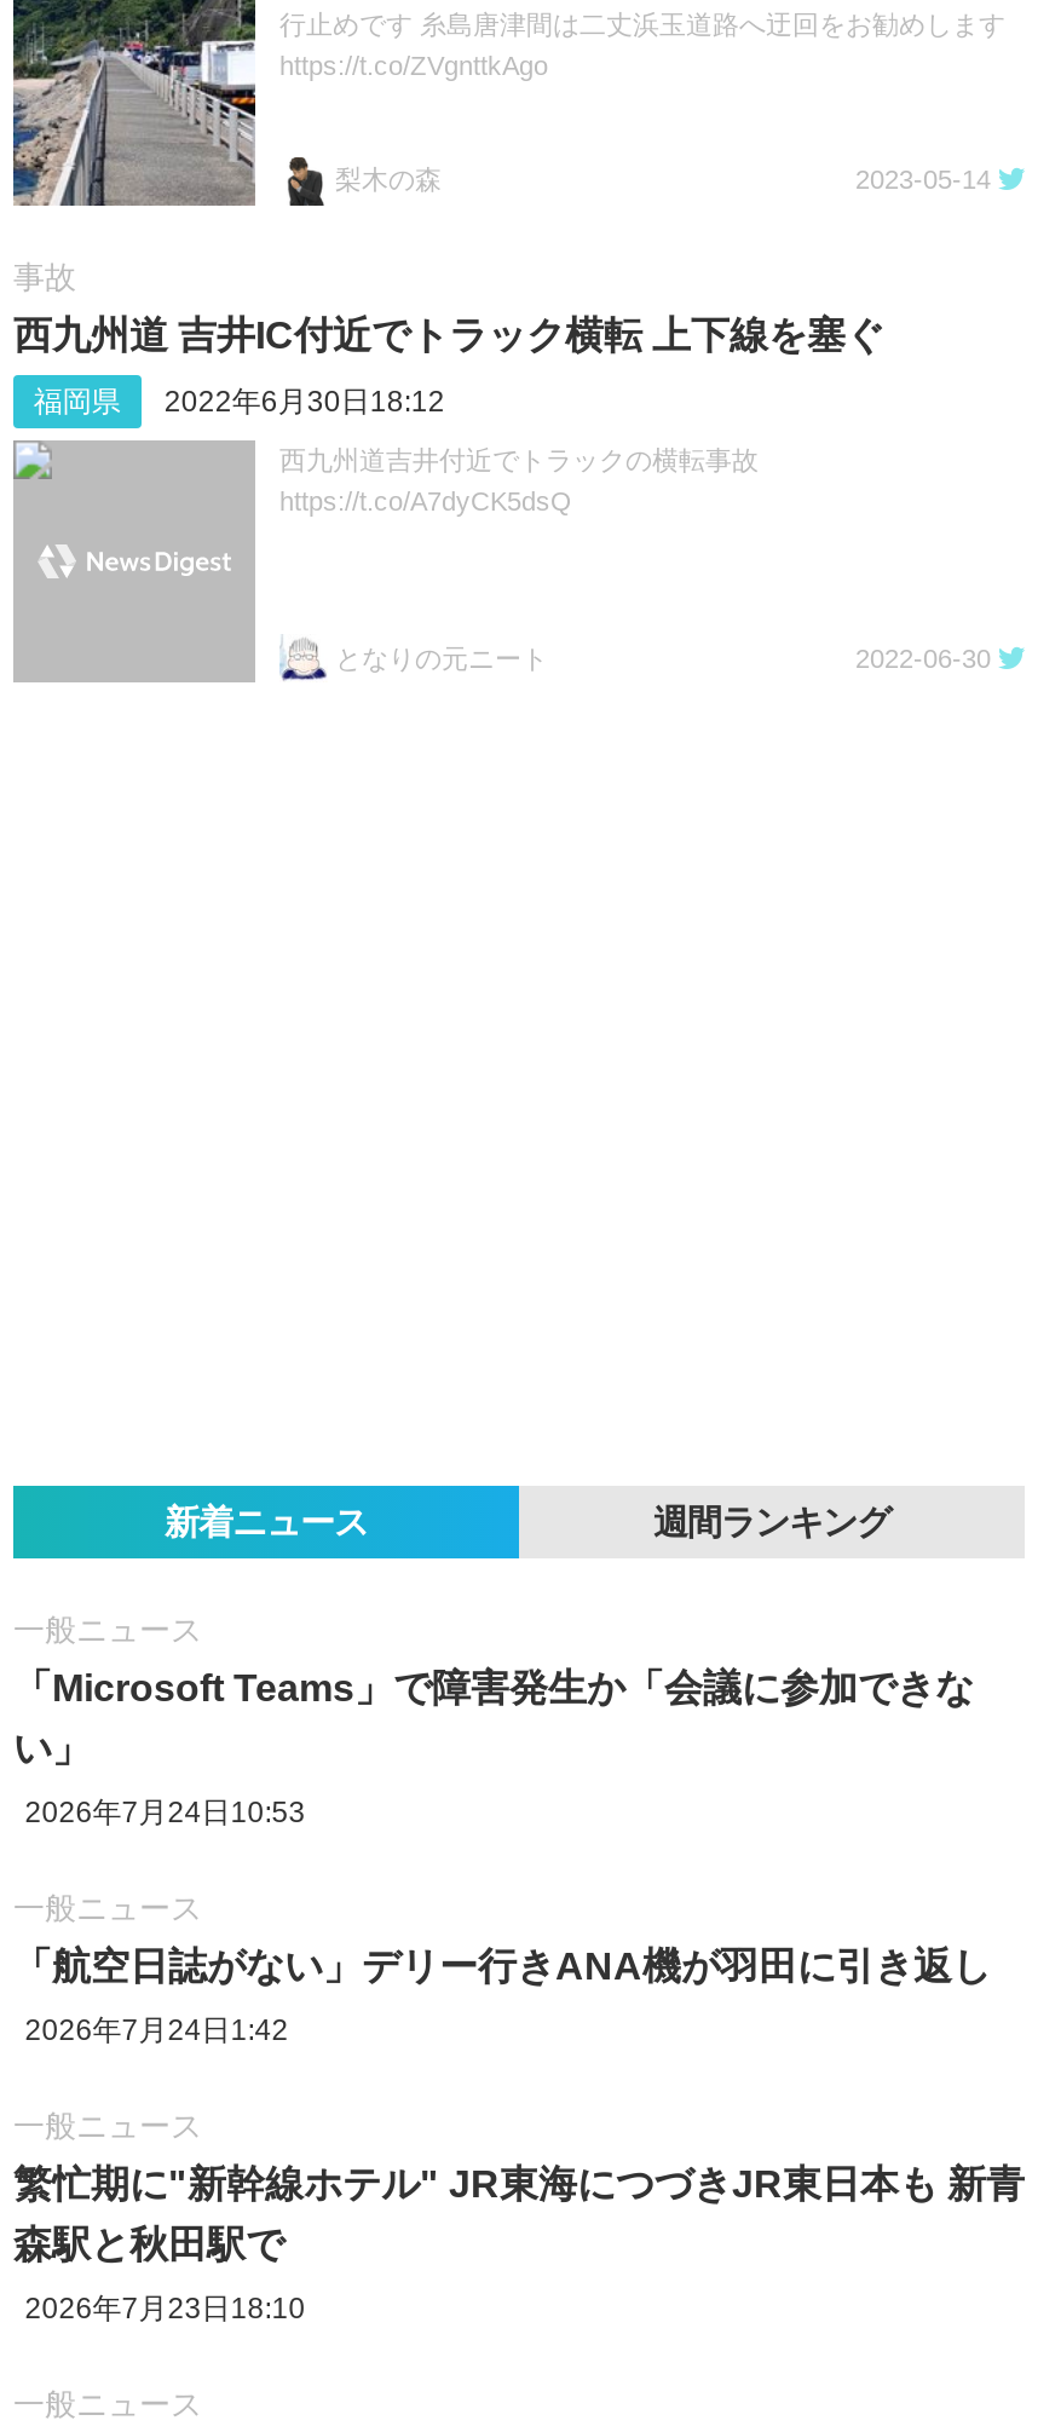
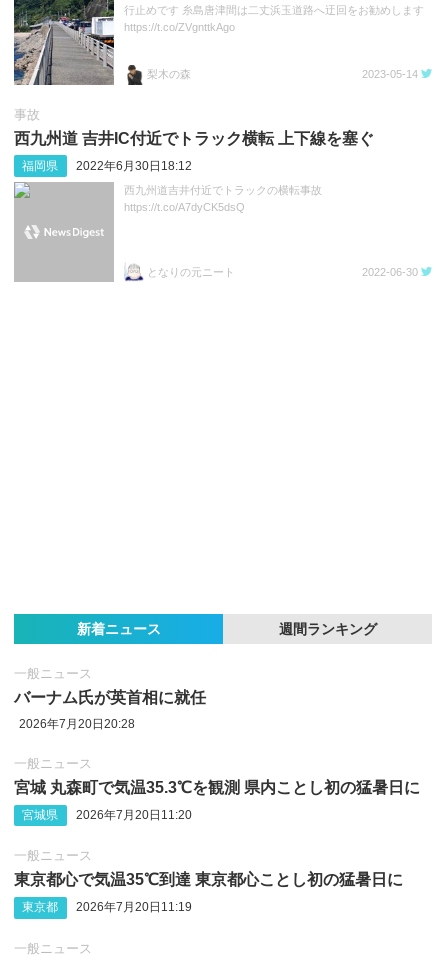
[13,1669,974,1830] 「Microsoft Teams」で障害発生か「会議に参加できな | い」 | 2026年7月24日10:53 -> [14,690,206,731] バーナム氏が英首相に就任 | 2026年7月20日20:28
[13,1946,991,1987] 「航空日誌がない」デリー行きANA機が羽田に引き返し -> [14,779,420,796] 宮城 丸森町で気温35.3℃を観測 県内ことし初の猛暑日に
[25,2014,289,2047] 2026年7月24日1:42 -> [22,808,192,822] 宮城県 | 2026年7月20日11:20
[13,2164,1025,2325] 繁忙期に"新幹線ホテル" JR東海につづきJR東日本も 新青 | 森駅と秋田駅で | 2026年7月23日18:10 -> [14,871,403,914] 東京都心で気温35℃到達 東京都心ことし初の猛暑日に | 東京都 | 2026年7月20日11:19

----------

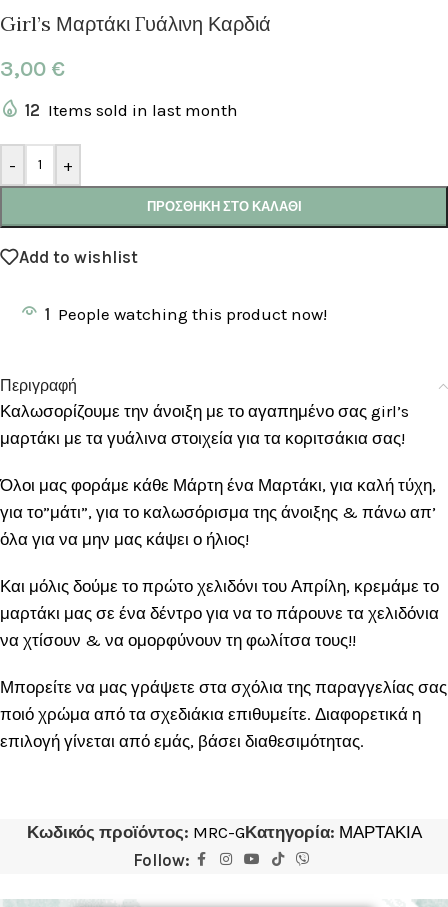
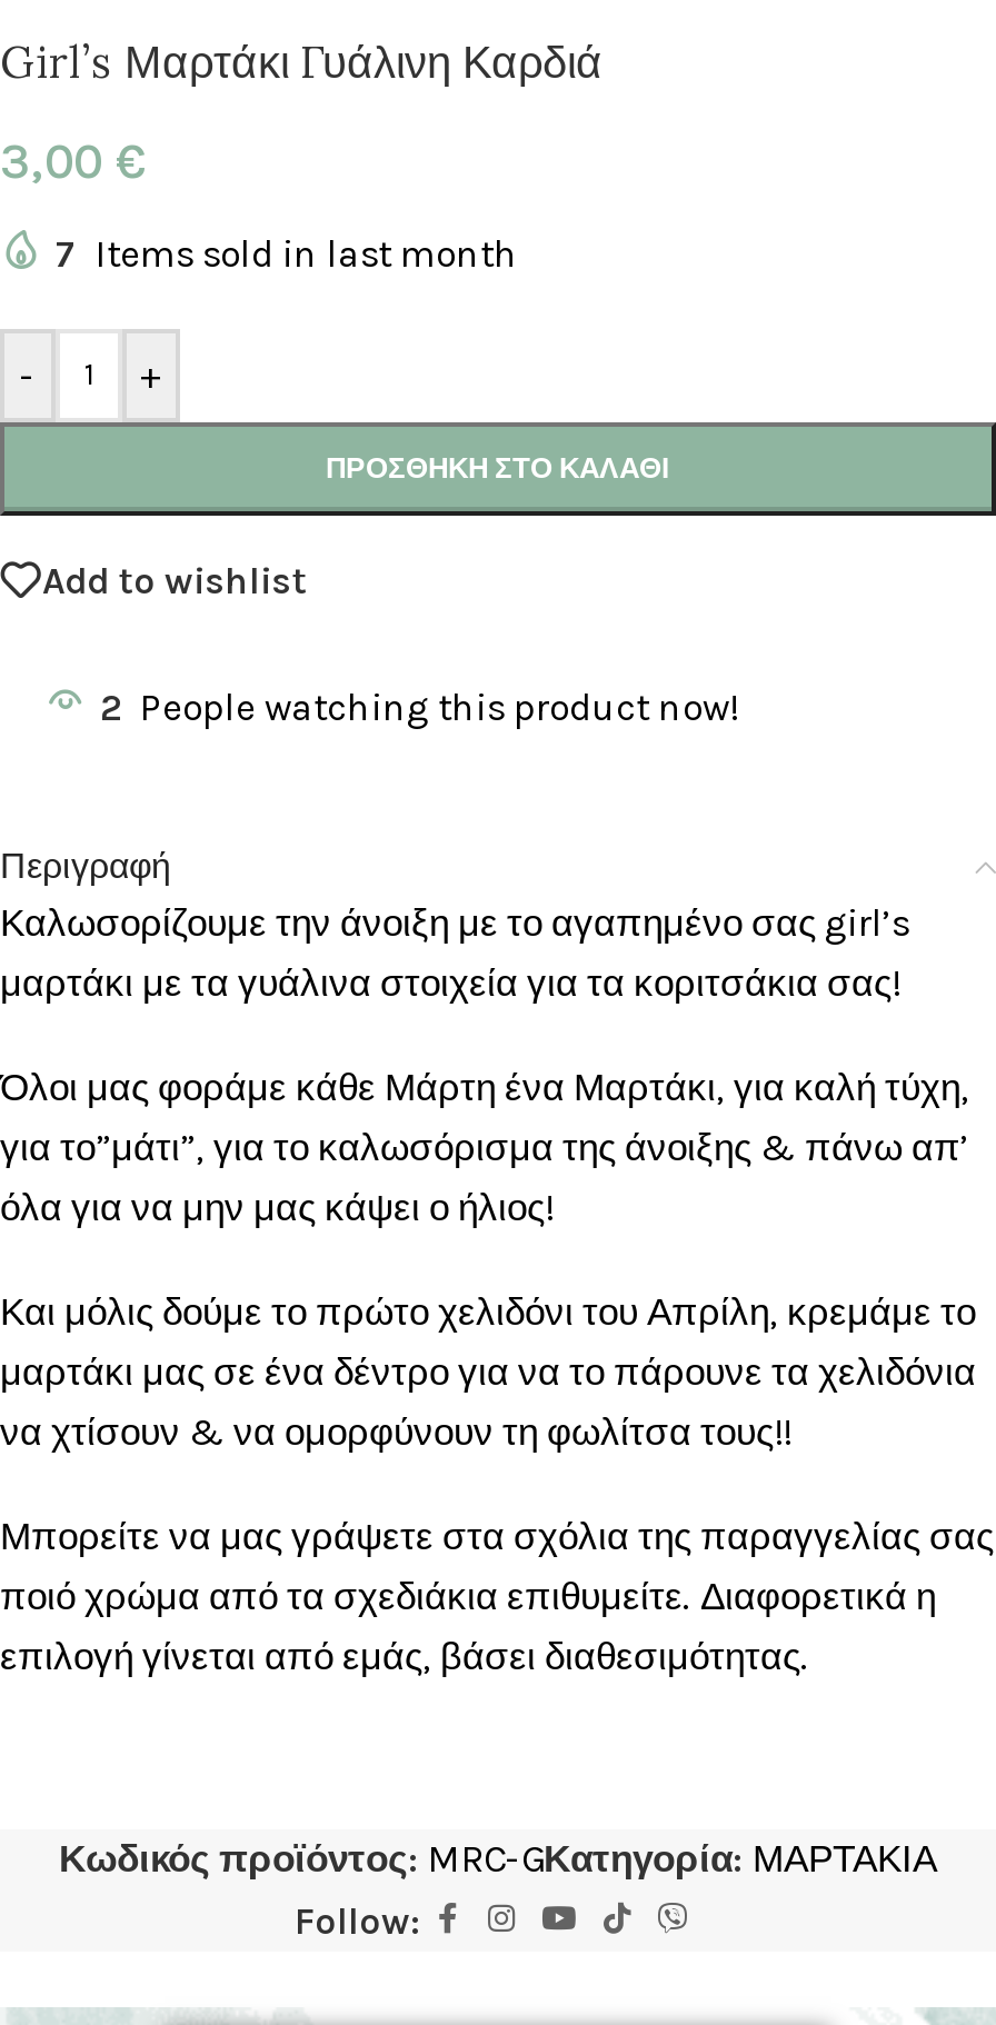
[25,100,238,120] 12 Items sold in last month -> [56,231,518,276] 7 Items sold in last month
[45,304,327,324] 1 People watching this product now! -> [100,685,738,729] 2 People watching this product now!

----------

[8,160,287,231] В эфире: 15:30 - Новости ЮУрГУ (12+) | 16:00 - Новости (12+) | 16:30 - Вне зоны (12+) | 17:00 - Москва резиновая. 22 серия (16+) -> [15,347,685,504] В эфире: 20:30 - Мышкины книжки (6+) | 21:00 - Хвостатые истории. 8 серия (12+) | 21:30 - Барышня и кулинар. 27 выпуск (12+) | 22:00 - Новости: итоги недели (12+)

----------

*Problem description*. Nothing should appear in the answer except the lines above from the line with "[13,1669,974,1830] 「Microsoft Teams」で障害発生か「会議に参加できな" through the line with "東京都 | 2026年7月20日11:19", both included, written out exactly.

*Response to this exercise*.
[13,1669,974,1830] 「Microsoft Teams」で障害発生か「会議に参加できな | い」 | 2026年7月24日10:53 -> [14,690,206,731] バーナム氏が英首相に就任 | 2026年7月20日20:28
[13,1946,991,1987] 「航空日誌がない」デリー行きANA機が羽田に引き返し -> [14,779,420,796] 宮城 丸森町で気温35.3℃を観測 県内ことし初の猛暑日に
[25,2014,289,2047] 2026年7月24日1:42 -> [22,808,192,822] 宮城県 | 2026年7月20日11:20
[13,2164,1025,2325] 繁忙期に"新幹線ホテル" JR東海につづきJR東日本も 新青 | 森駅と秋田駅で | 2026年7月23日18:10 -> [14,871,403,914] 東京都心で気温35℃到達 東京都心ことし初の猛暑日に | 東京都 | 2026年7月20日11:19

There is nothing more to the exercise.